Conclusioni: il Pescara ha potuto fare meno il Pescara e proporsi meno nel suo gioco, ripartendo più in contropiede, come attestato dal baricentro più basso rispetto all’Inter (42.05 metri in media rispetto ai 58.54 m. dell’Inter).

Tali statistiche ci dicono anche che il Delfino ha pagato la stanchezza dei difensori (e non solo), chiamati a fare gli straordinari contro l’Inter, commettendo così più errori tattici individuali a fine gara.

E ora che fare? Occorrerà guardare avanti con fiducia correggendo gli errori e imparando da essi, “trasformando una difficoltà in opportunità” (direbbe Oddo), ricordando allo stesso tempo sempre il “bicchiere mezzo pieno” e aspettando con pazienza la crescita degli ultimi arrivati.

Del resto le vittorie si costruiscono passo dopo passo, imparando dagli errori che si commettono per strada e soprattutto cercando di “imparare anche a non perdere quando non si può vincere” (come ricorda il nostro n. 1 Bizzarri).

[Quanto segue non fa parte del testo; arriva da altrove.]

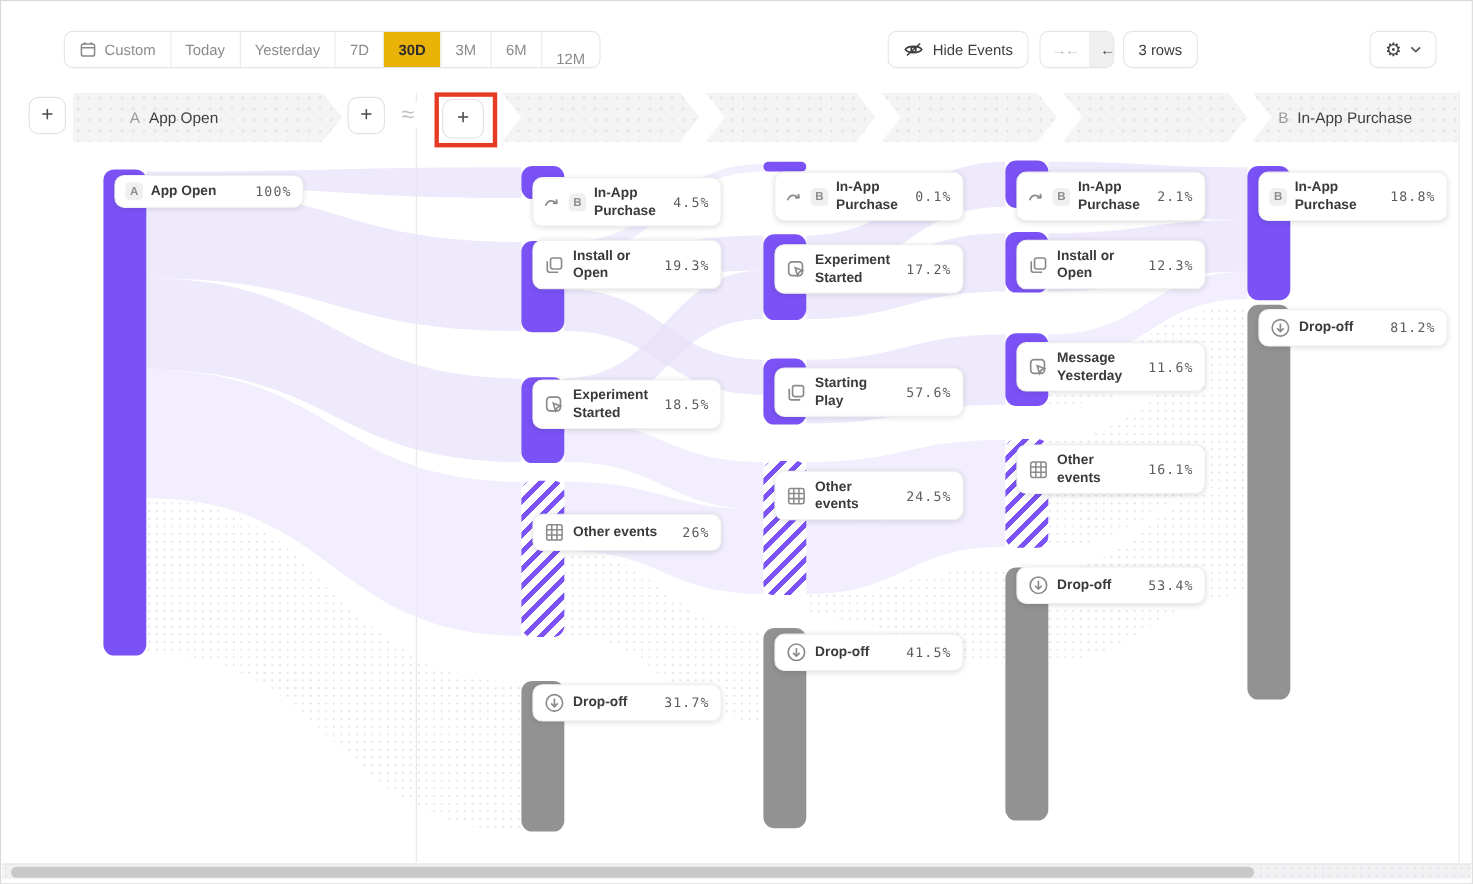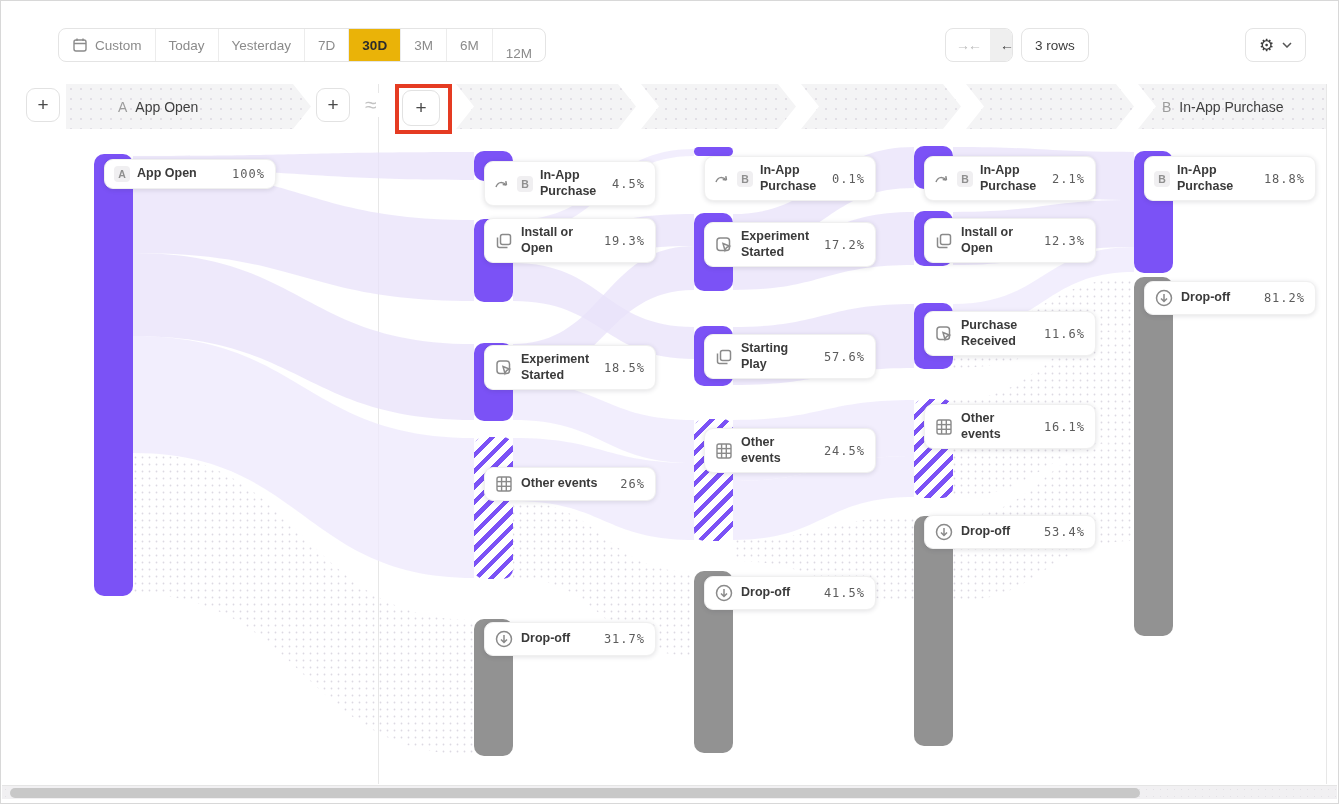"Hide Events" div.btn { html: none -> <div> <span> <svg> <path></path> <circle></circle> <line></line> </svg> </span> <span>Hide Events</span> </div> }
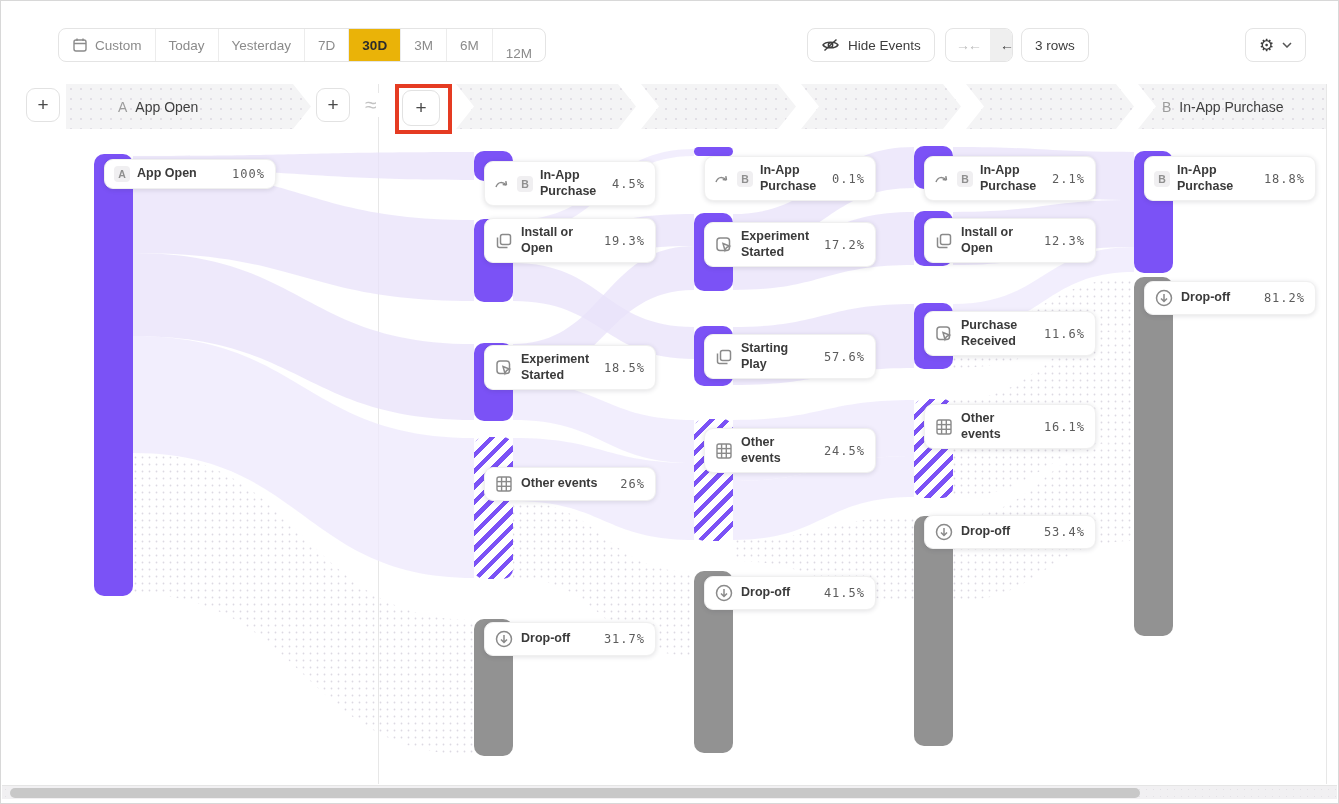"Purchase Received" span.nlabel { text: Purchase Received -> Message Yesterday }
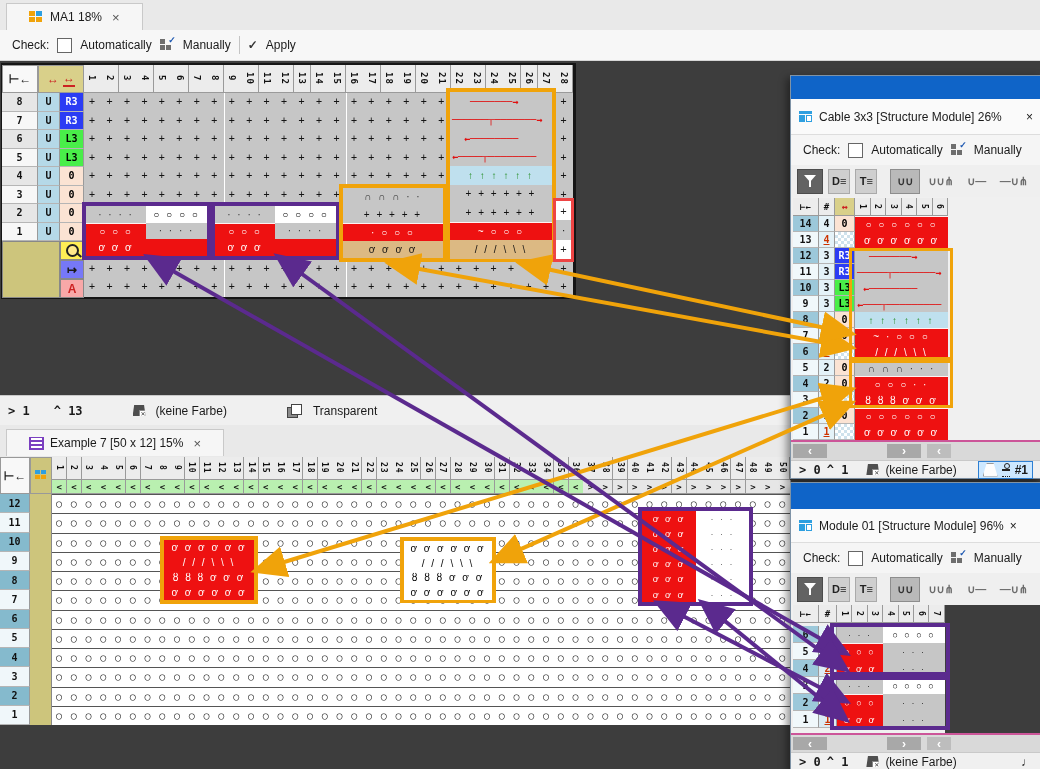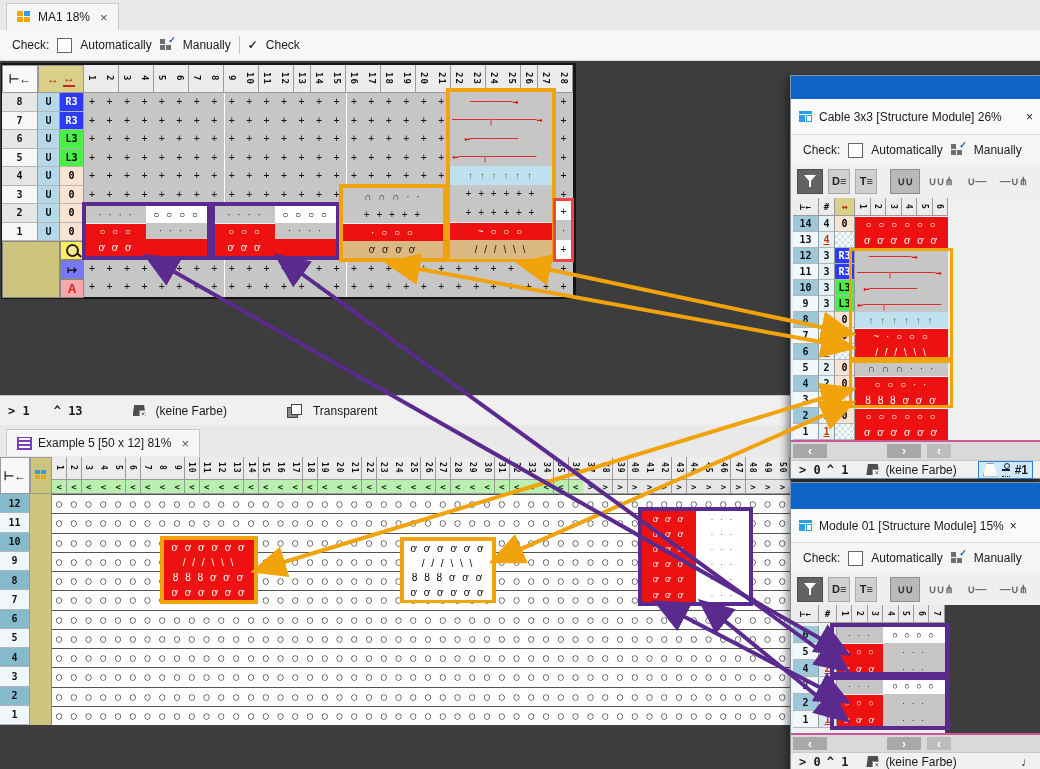"MA1 18%" .tab { padding: 0 10px -> 0 22px }
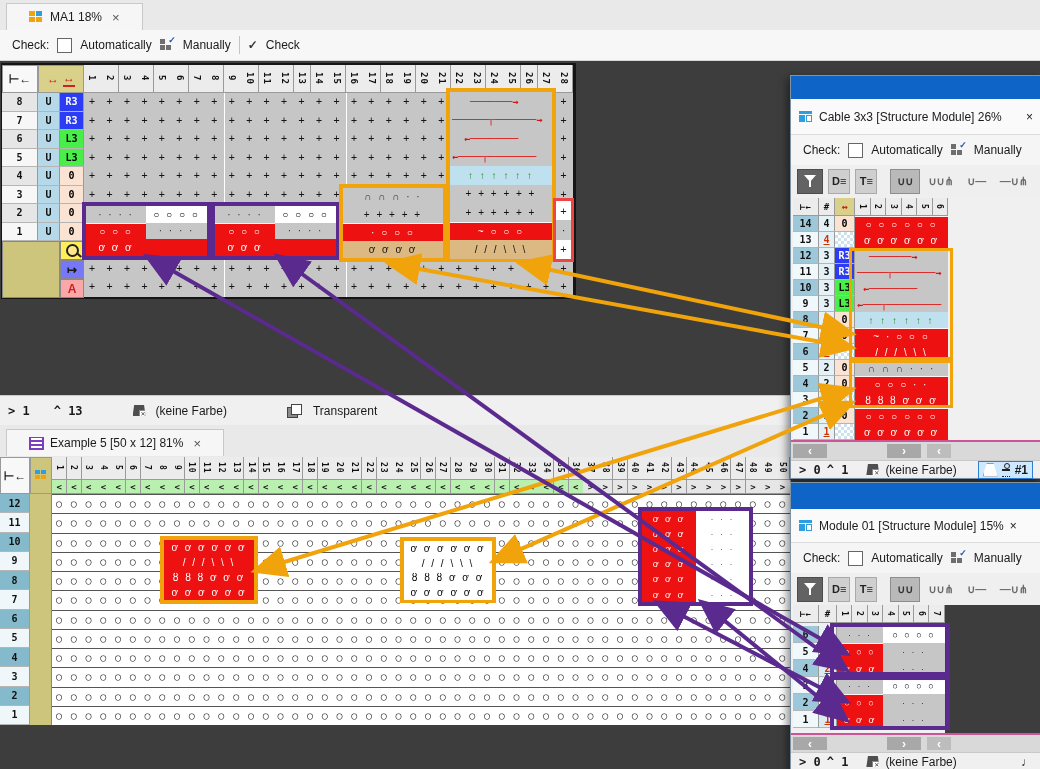"Check" span { text: Check -> Apply }
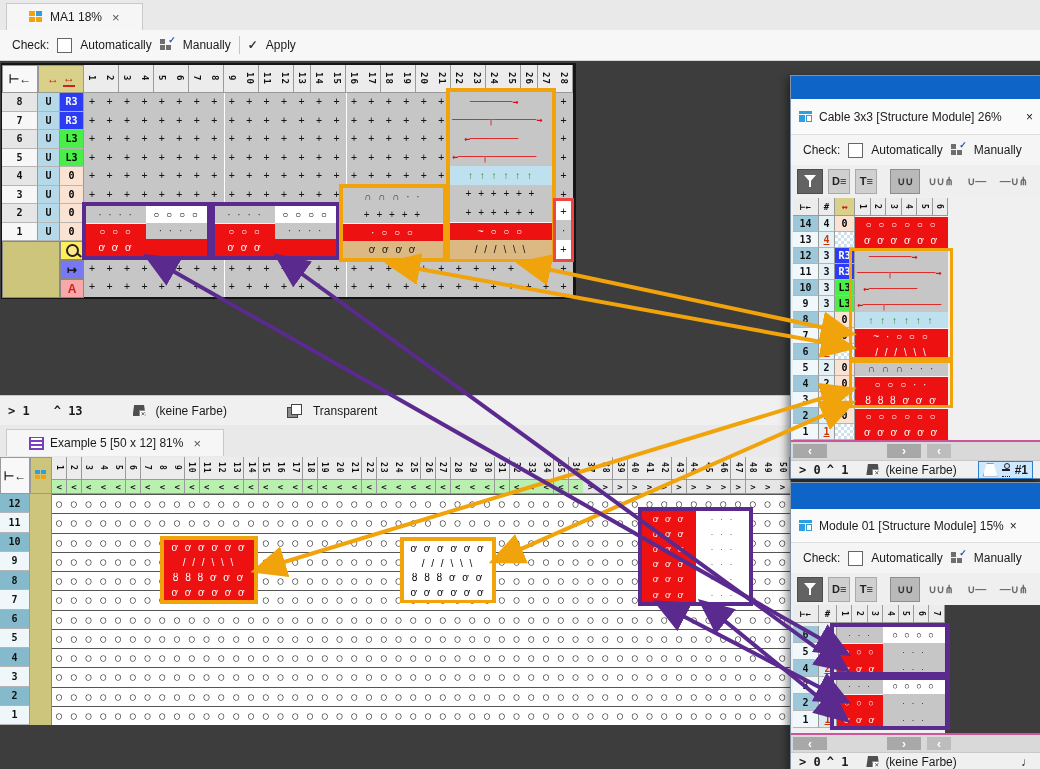"Example 5 [50 x 12]" span { text: 5 [50 x 12] 81% -> 7 [50 x 12] 15% }
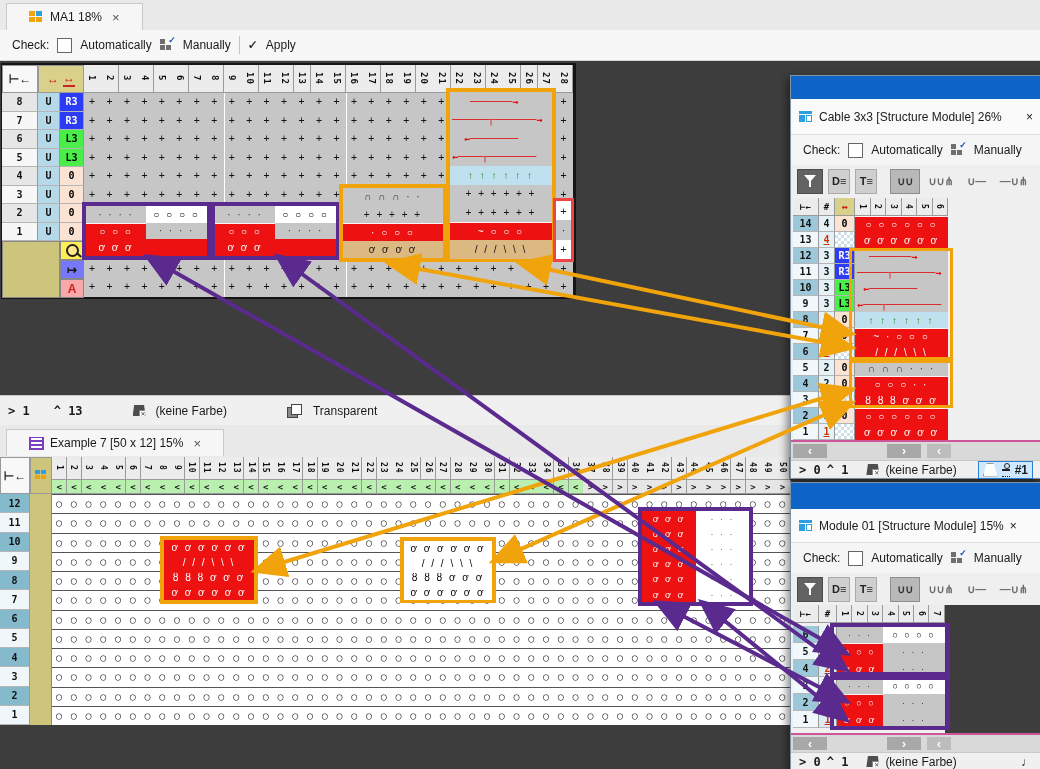"Module 01 [Structure Module] 15%" span { text: 15% -> 96% }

Così nell’attesa di risultati migliori possiamo fidarci delle parole del Mister e della sua psicologia positiva: “Siamo forti ma anche giovani e in crescita. Questo è un Pescara che può togliersi grandi soddisfazioni e dobbiamo stare sereni e tranquilli! Attraverso le sconfitte si impara ad evitare errori in futuro…un futuro certamente positivo!”

Come dire: “perdere può aiutare a vincere!I tifosi (e gli avversari) sono avvisati!